Upper West will present an opening reception this Sunday for Santa Monica artist Vicki McClay who will display about 20 of her paintings on the walls of the restaurant for the next three months.
The reception, which is free and open to the public, will be held from 4 pm to 7 pm.
The paintings size range is quite broad, from 12” x 12” to 36” x 60”.
McClay said she worked in oils because they have a great quality she especially likes.
“Oil paints dry slowly which allows me to apply multiple layers of paint in ways I feel are intrinsic to the images I’m creating,” McClay said. “As a result of the layering there is this sense of color and light coming through the surface.”
At the same time she said she strived to create a spatial ambiguity that is accomplished through the blending properties of the paint.
“By mixing, blending, and layering colors of varying densities at different times in the drying process I can achieve these effects of light, depth, and movement,” she said. “Because of the prolonged drying process and the techniques I use, I am usually working on several pieces at a time.”
She said these works have a recurring theme: the horizon in an ever-shifting landscape.
“I see them as intriguing dream-like abstractions which stem from my visceral reactions to the places I’ve seen in the world,” she said. “I grew up in the Upper Midwest, where it felt like you could see forever. It was a place with very distinct seasons and extreme weather that was in constant flux. Those vistas, which always promised both adventure and foreboding, have stayed in my mind and impacted what I continue to draw from the world around me.”
She said she was inspired by looking out at stark, crisp colors that can in a moment disintegrate into a muted fog.

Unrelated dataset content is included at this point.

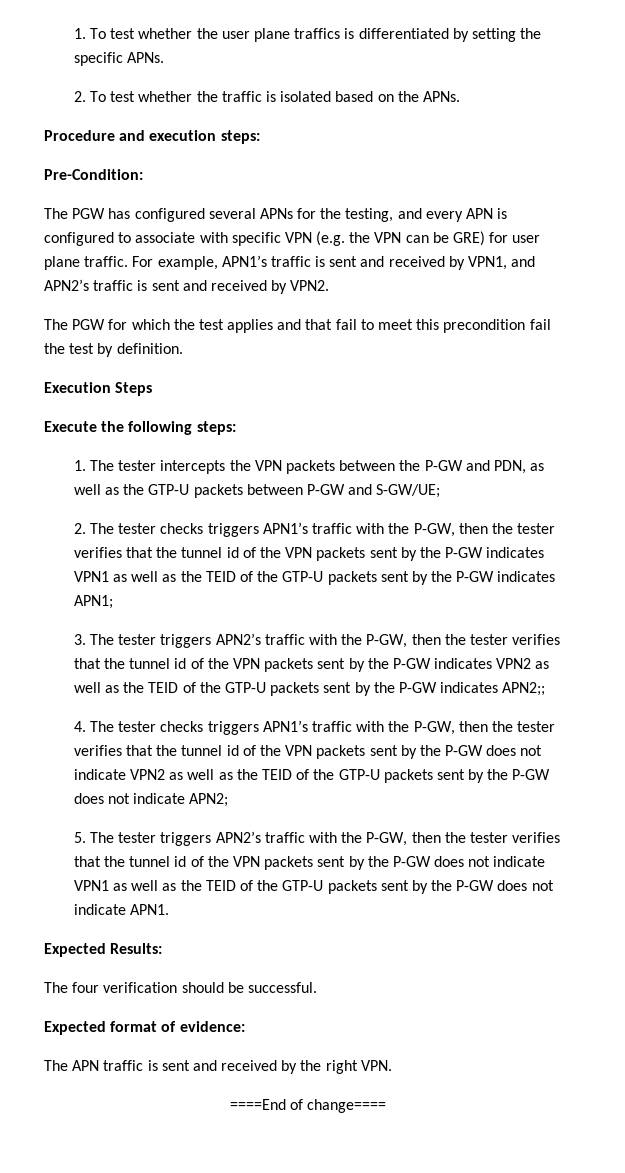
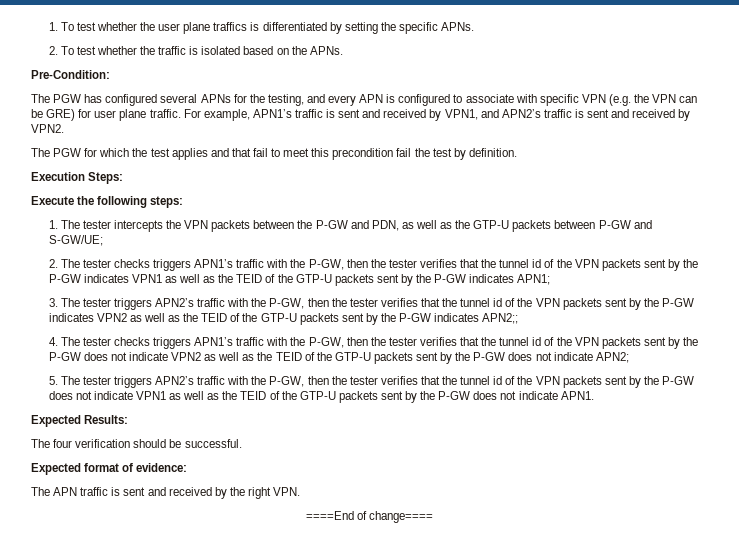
- Procedure and execution steps:
- Execution Steps
+ Execution Steps:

“I see the world as shifting constantly, its color and light are so fleeting, and what I try to do is capture a moment of that conversion,” she said. “Many of these are re-imagined places and times I have experienced in my extensive travels, transitions I have seen and then brought back to mind, altering a sensation of the place to convey a more interpretive landscape. I think the paintings evoke a sense of rolling in or moving out or perhaps the distillation of an entire day passing. They create a shared experience of light and color shifting throughout the day and throughout our world.”
The name of this Upper West exhibition is “Latitudes.”
She said she chose this title to reflect the freedom to interpret the work.
“There’s room to seek and imagine what is happening in each painting,” she said. “Latitude also implies portions of the world, a part of the earth yet suggests liberty, space and opportunity. I like to feel that sense of scope in the paintings I create.”
When asked what she enjoys most about being an artist, McClay said she loved to observe what is around her, let that percolate and evolve inside her and then to dream up imagery from those perceptions.
“When I work, I let the painting start to define its own life, I don’t try to imagine something ahead of time and then transcribe that image,” she said. “I begin to discover what each painting is becoming during my work on it. While I am working on a canvas, while it is drying, when I add another layer, the painting is telling me what it needs to become. And I love working with color, with light and the mystery, which is each work I make. I unearth each painting during the process, I discover it somewhere between memory, eye and hand.”
The exhibition is a partnership between Upper West restaurant and local company The Beach Vault.
Upper West, which is located at 3321 Pico Boulevard in Santa Monica, is open for lunch from 11:30 am to 3 pm Monday through Friday and open for dinner seven days a week from 5 pm.